> [DESCRIPTION OF THE TASK] Exactly the lines from the line containing "invoice number: LB562836 -> LB562386" through the last line of the entries below should appear in the answer, reproduced verbatim.

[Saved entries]
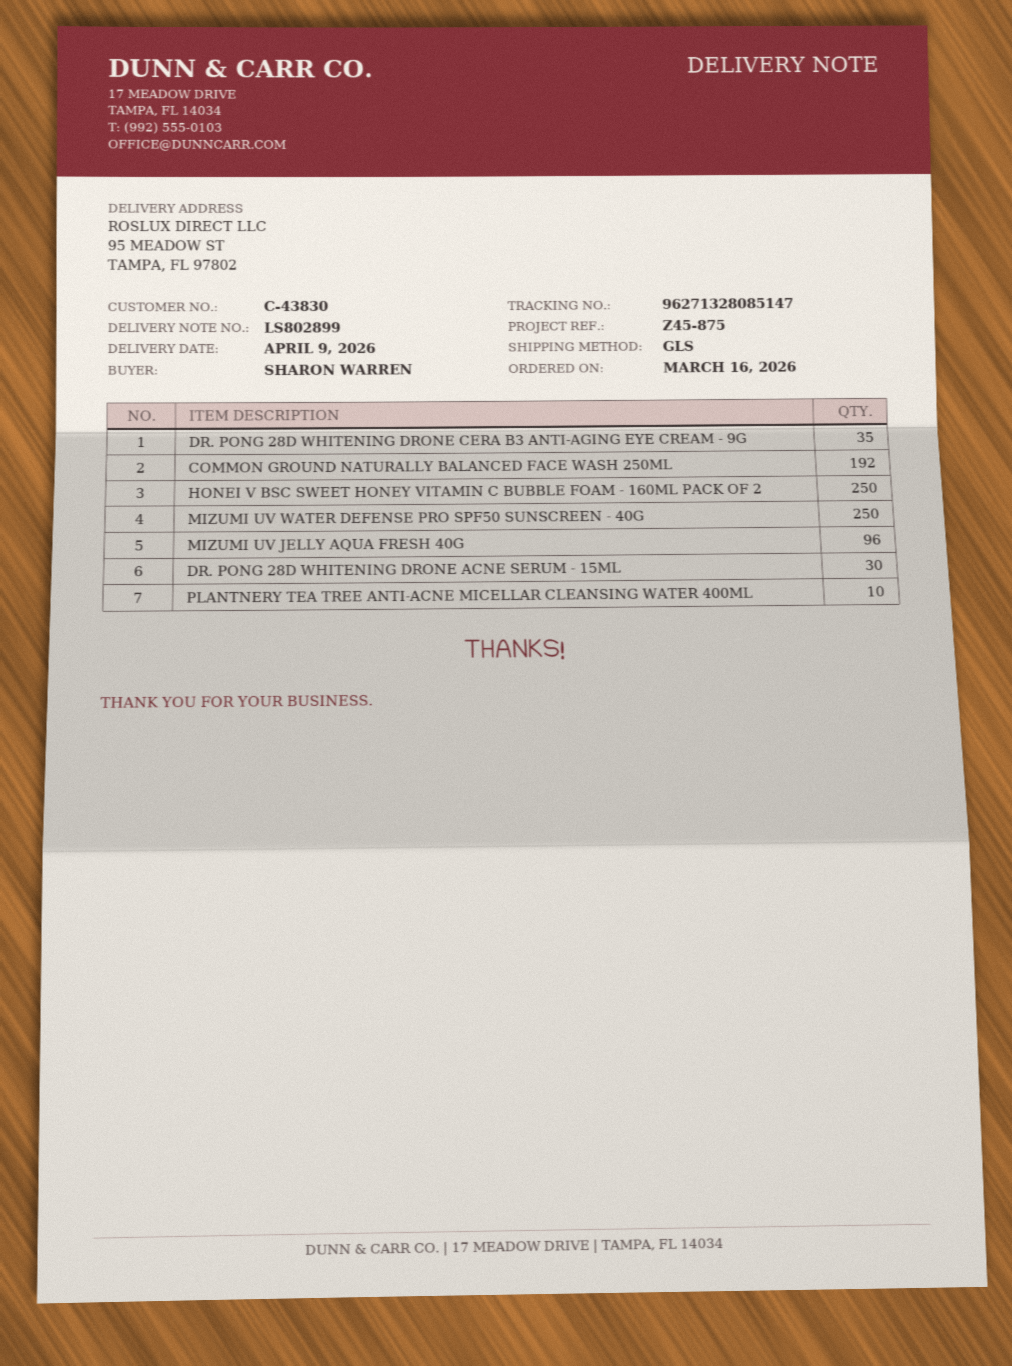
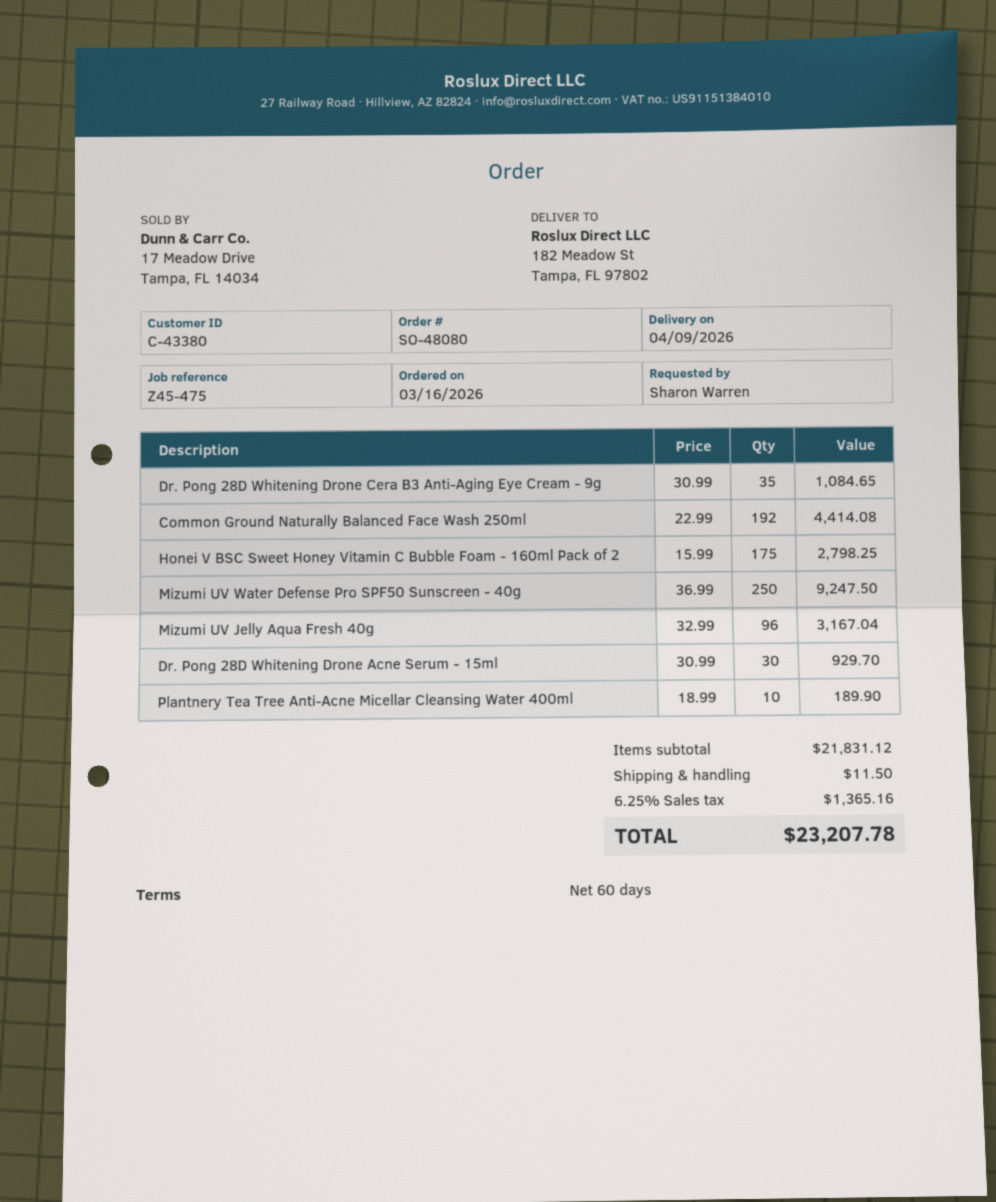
customer number: C-43830 -> C-43380
reference: Z45-875 -> Z45-475
ship to: 95 MEADOW ST, TAMPA, FL 97802 -> 182 Meadow St, Tampa, FL 97802
HONEI V BSC SWEET HONEY VITAMIN C BUBBLE FOAM - 160ML PACK OF 2: 250 -> 175

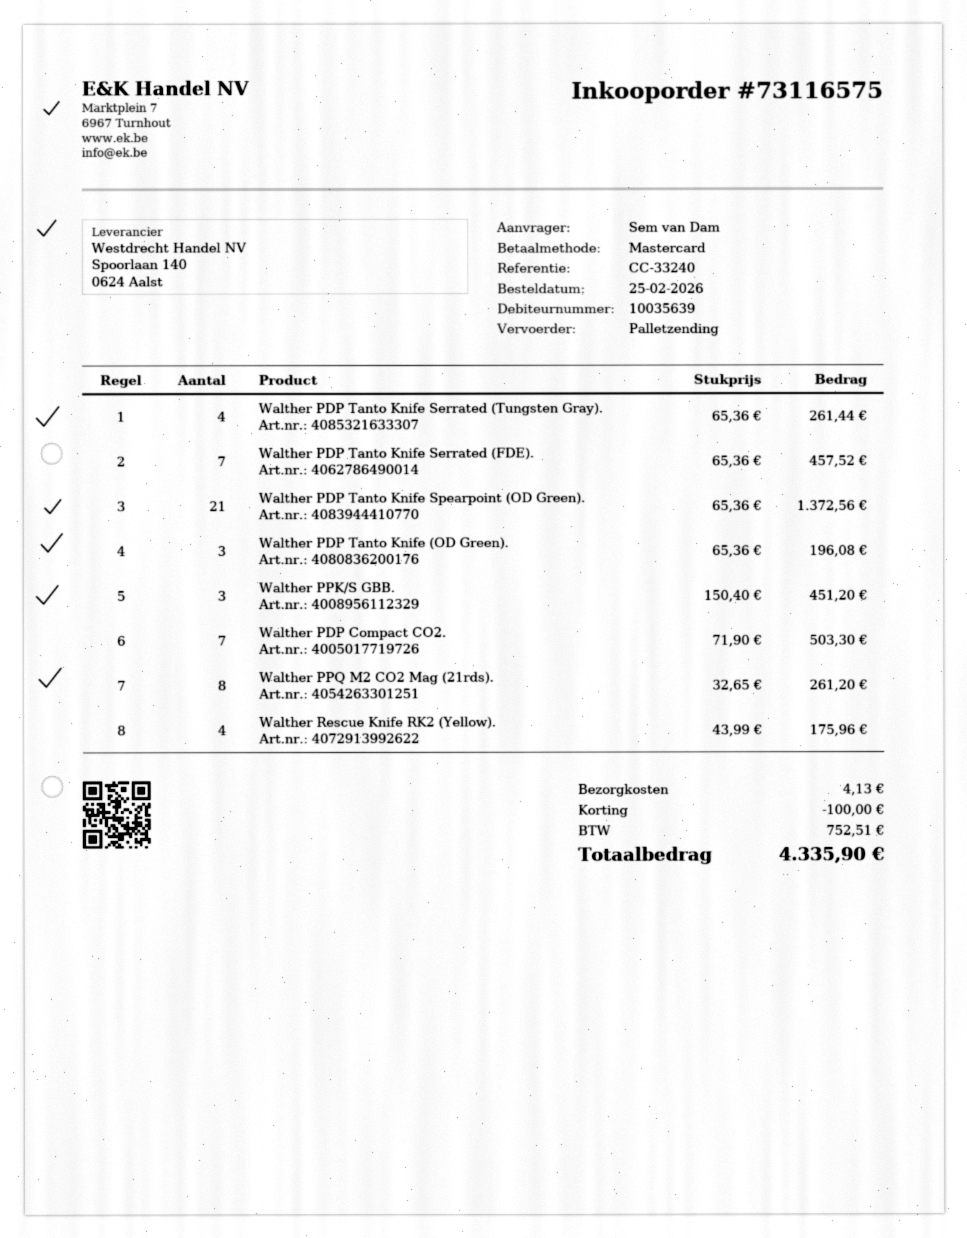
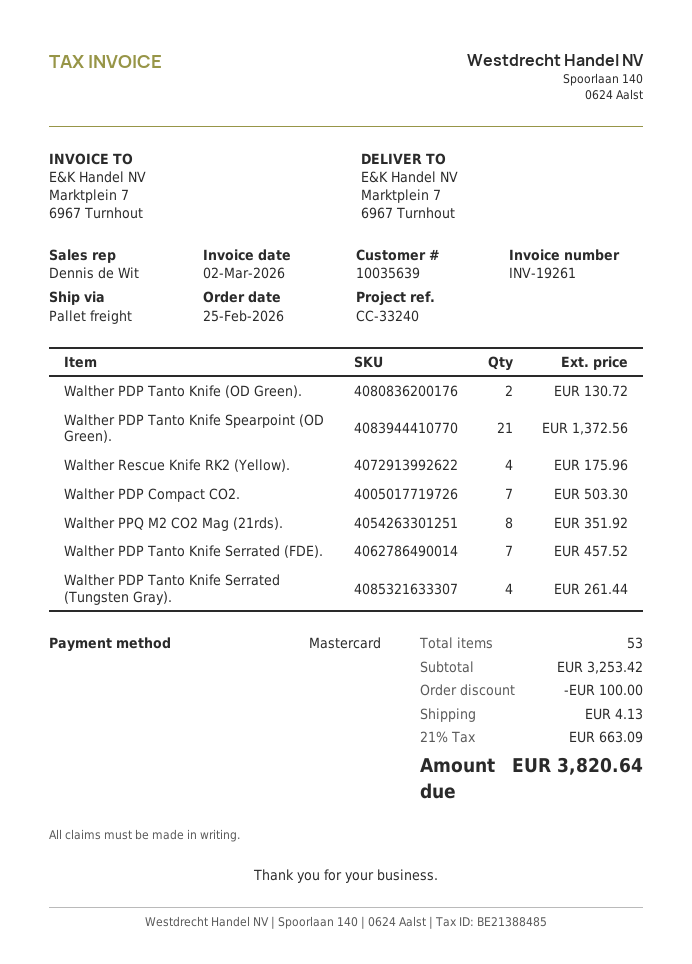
Walther PDP Tanto Knife (OD Green).: 3 for 196.08 -> 2 for 130.72
Walther PPK/S GBB.: 3 for 451.20 -> none
Walther PPQ M2 CO2 Mag (21rds).: 8 for 261.20 -> 8 for 351.92
tax: 752.51 -> 663.09
total: 4335.90 -> 3820.64

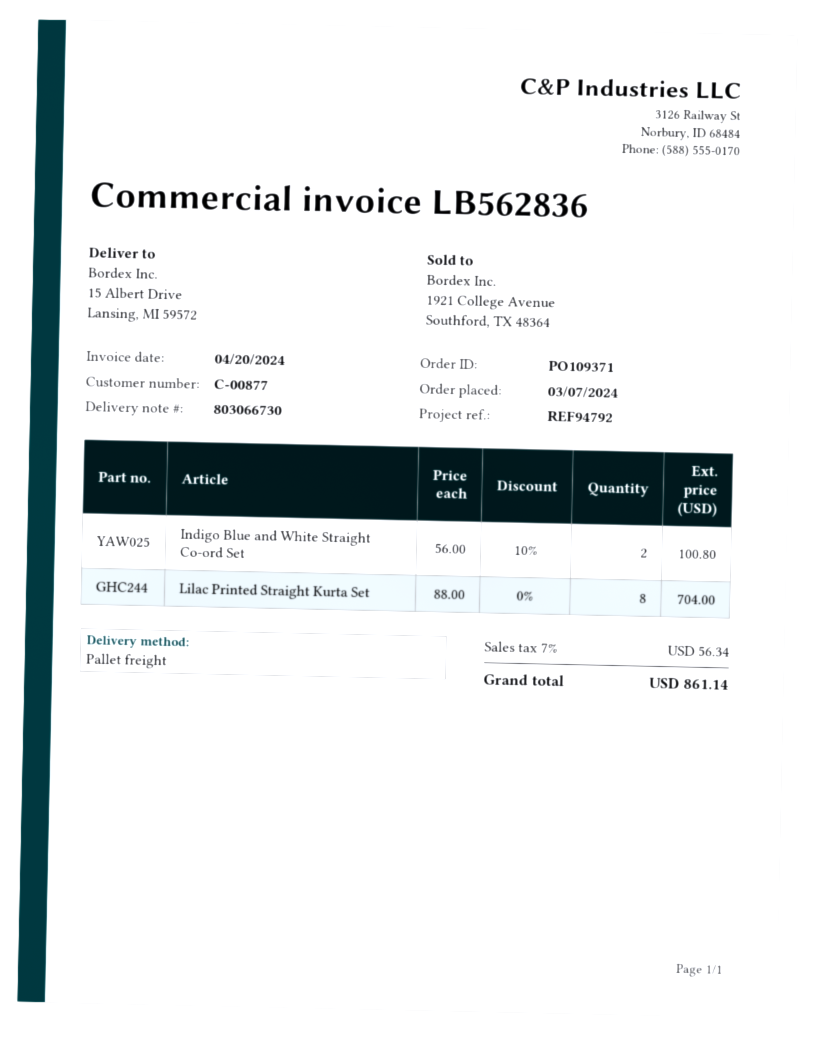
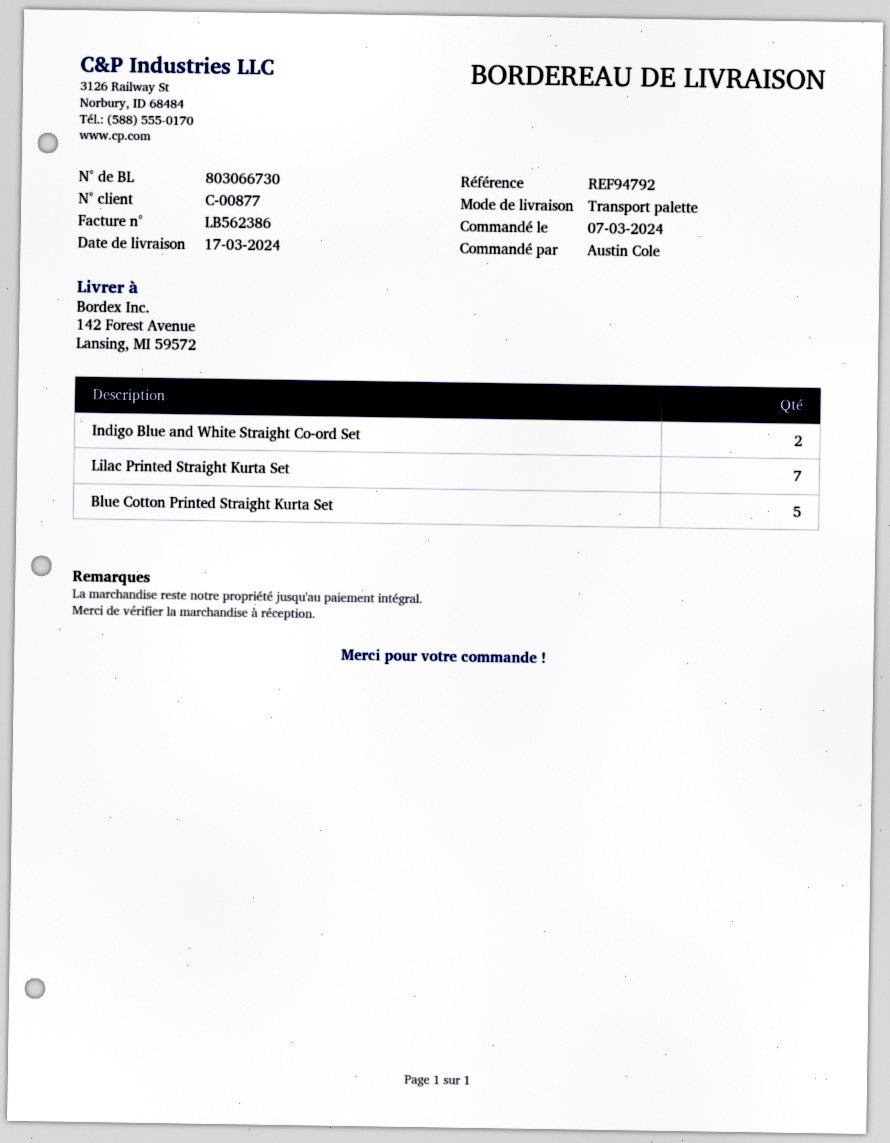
invoice number: LB562836 -> LB562386
ship to: 15 Albert Drive, Lansing, MI 59572 -> 142 Forest Avenue, Lansing, MI 59572
Lilac Printed Straight Kurta Set: 8 -> 7
Blue Cotton Printed Straight Kurta Set: none -> 5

> [EXERCISE ANSWER]
invoice number: LB562836 -> LB562386
ship to: 15 Albert Drive, Lansing, MI 59572 -> 142 Forest Avenue, Lansing, MI 59572
Lilac Printed Straight Kurta Set: 8 -> 7
Blue Cotton Printed Straight Kurta Set: none -> 5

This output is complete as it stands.